#### WORK INSTRUCTION:
Please transcribe, word for word, only the lines from the one containing "row Cotizante732137: 732140" through the last line of the records below, both included, and leave out every picture.

(Before-and-after change data)
··········

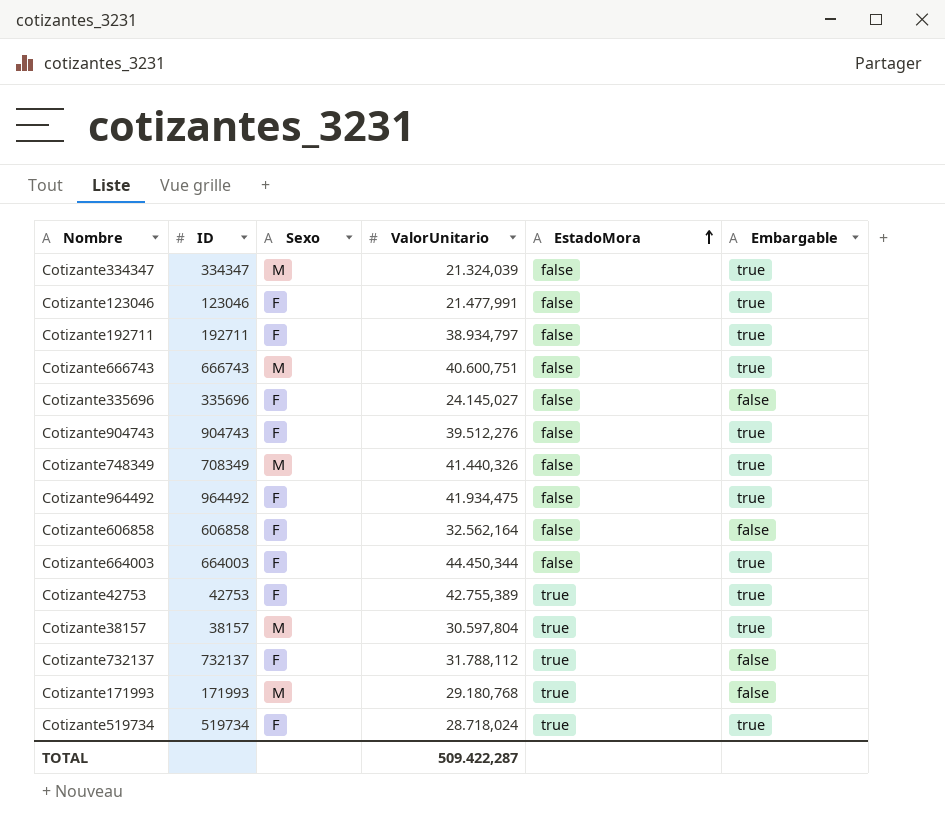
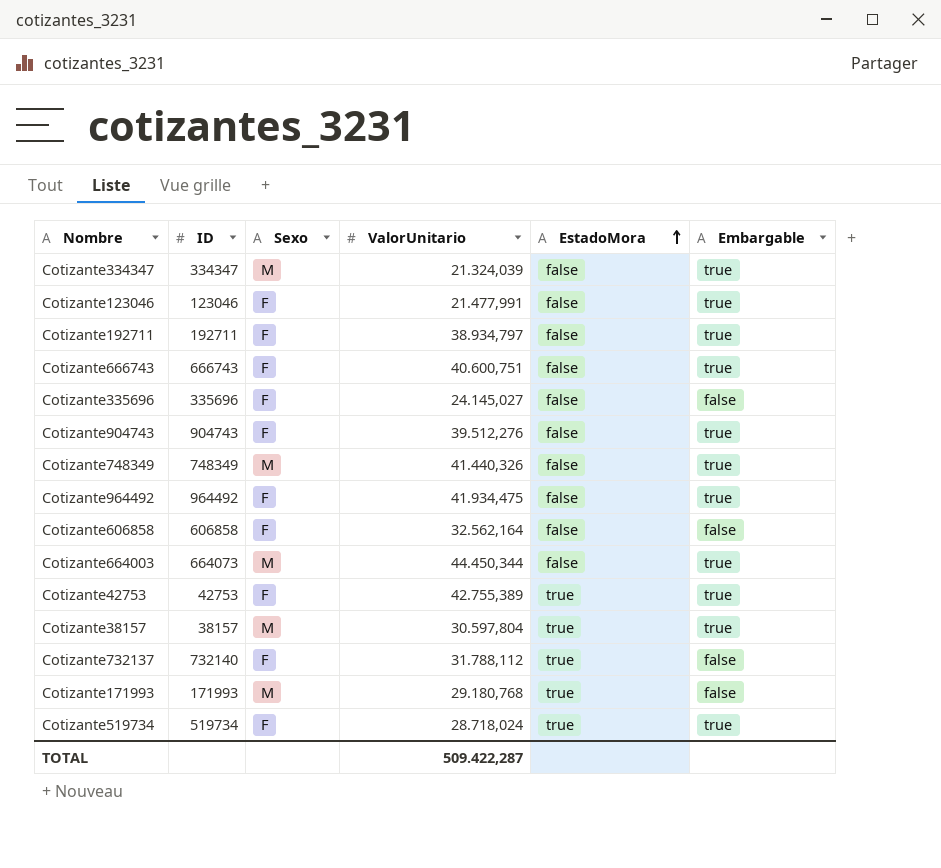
Cotizante666743 | Sexo: M -> F
Cotizante748349 | ID: 708349 -> 748349
Cotizante664003 | ID: 664003 -> 664073
Cotizante664003 | Sexo: F -> M
Cotizante732137 | ID: 732137 -> 732140

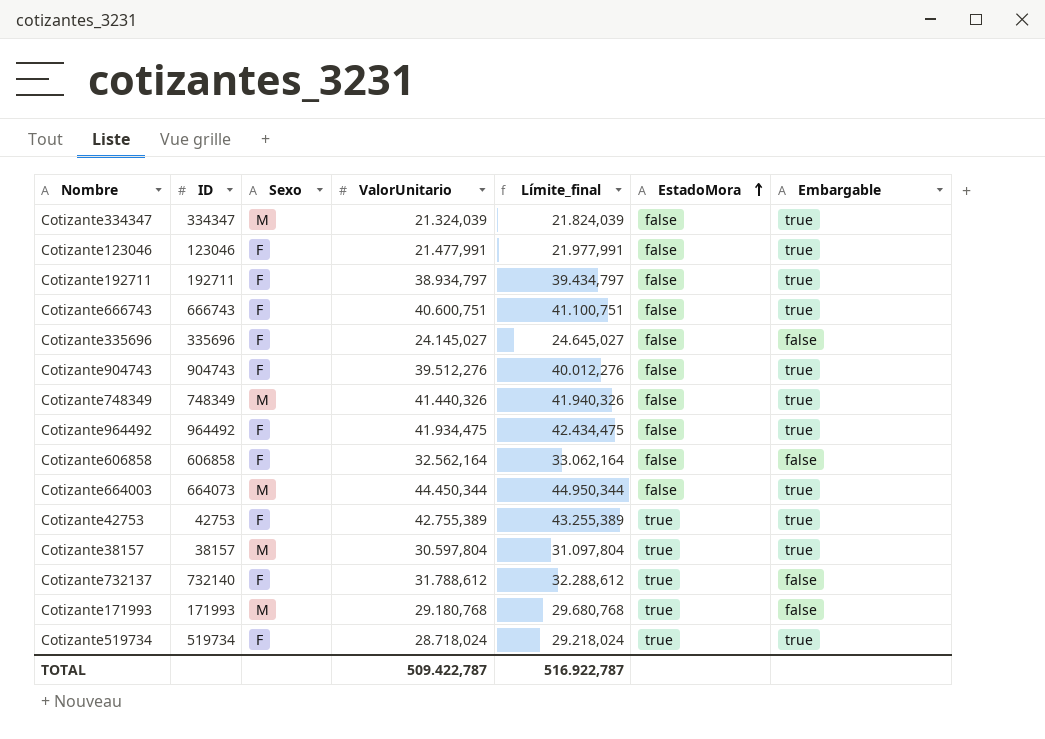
column Límite_final | formula: none -> [ValorUnitario] + 500
Cotizante732137 | ValorUnitario: 31.788,112 -> 31.788,612
TOTAL | ValorUnitario: 509.422,287 -> 509.422,787

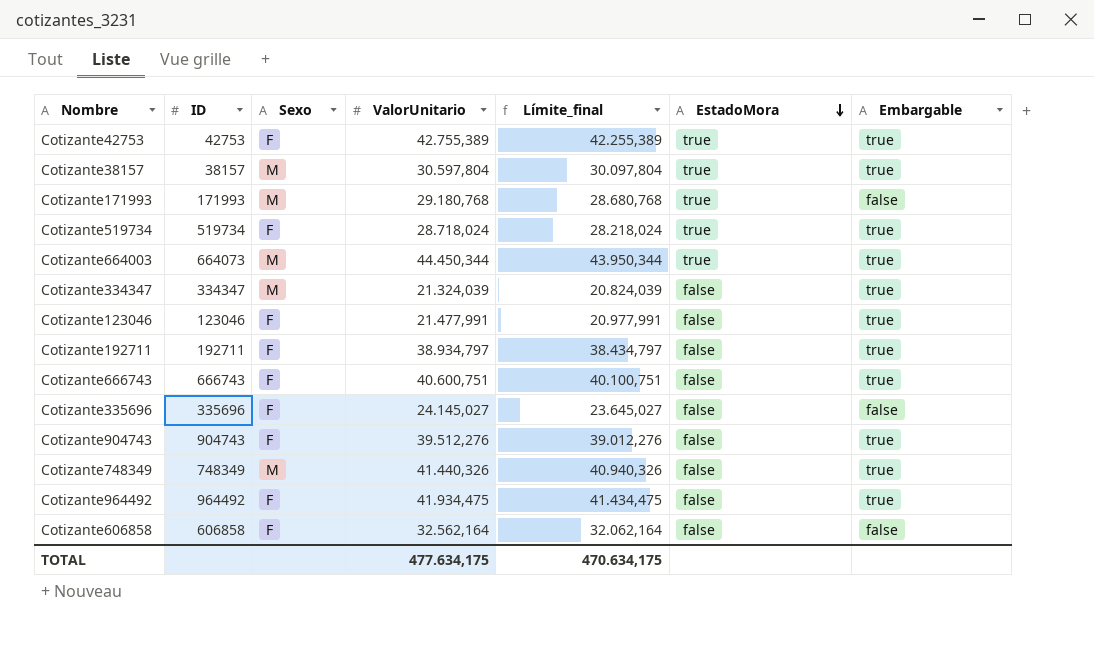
row order: EstadoMora ascending -> EstadoMora descending
column Límite_final | formula: [ValorUnitario] + 500 -> [ValorUnitario] - 500
row Cotizante732137: 732140 | F | 31.788,612 | 32.288,612 | true | false -> none
Cotizante664003 | EstadoMora: false -> true
TOTAL | ValorUnitario: 509.422,787 -> 477.634,175
TOTAL | Límite_final: 516.922,787 -> 470.634,175

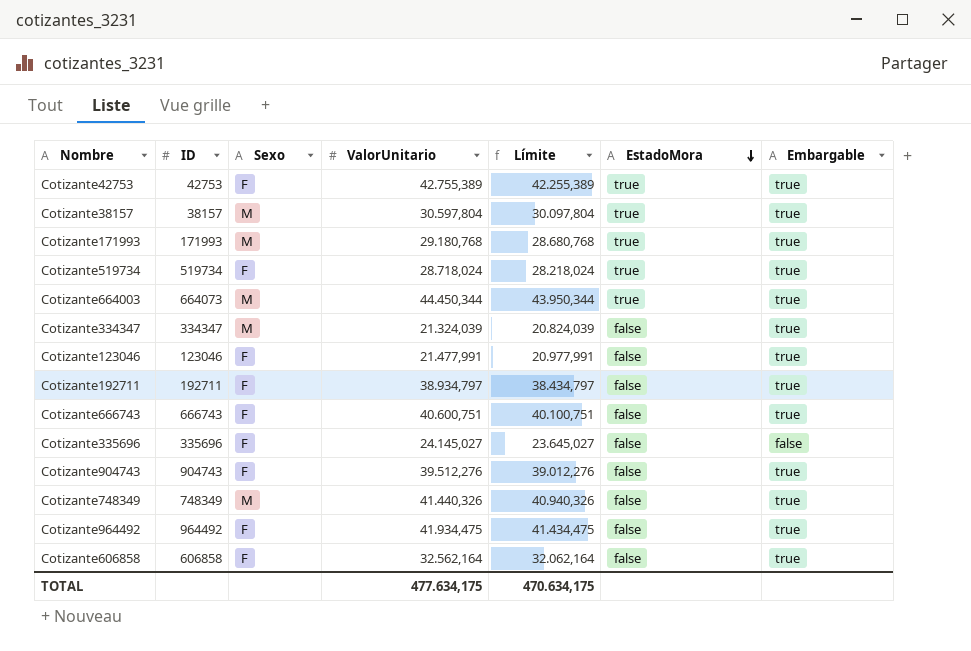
column name: Límite_final -> Límite
Cotizante171993 | Embargable: false -> true
Cotizante606858 | Embargable: false -> true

··········

#### WRITTEN ANSWER:
row Cotizante732137: 732140 | F | 31.788,612 | 32.288,612 | true | false -> none
Cotizante664003 | EstadoMora: false -> true
TOTAL | ValorUnitario: 509.422,787 -> 477.634,175
TOTAL | Límite_final: 516.922,787 -> 470.634,175

column name: Límite_final -> Límite
Cotizante171993 | Embargable: false -> true
Cotizante606858 | Embargable: false -> true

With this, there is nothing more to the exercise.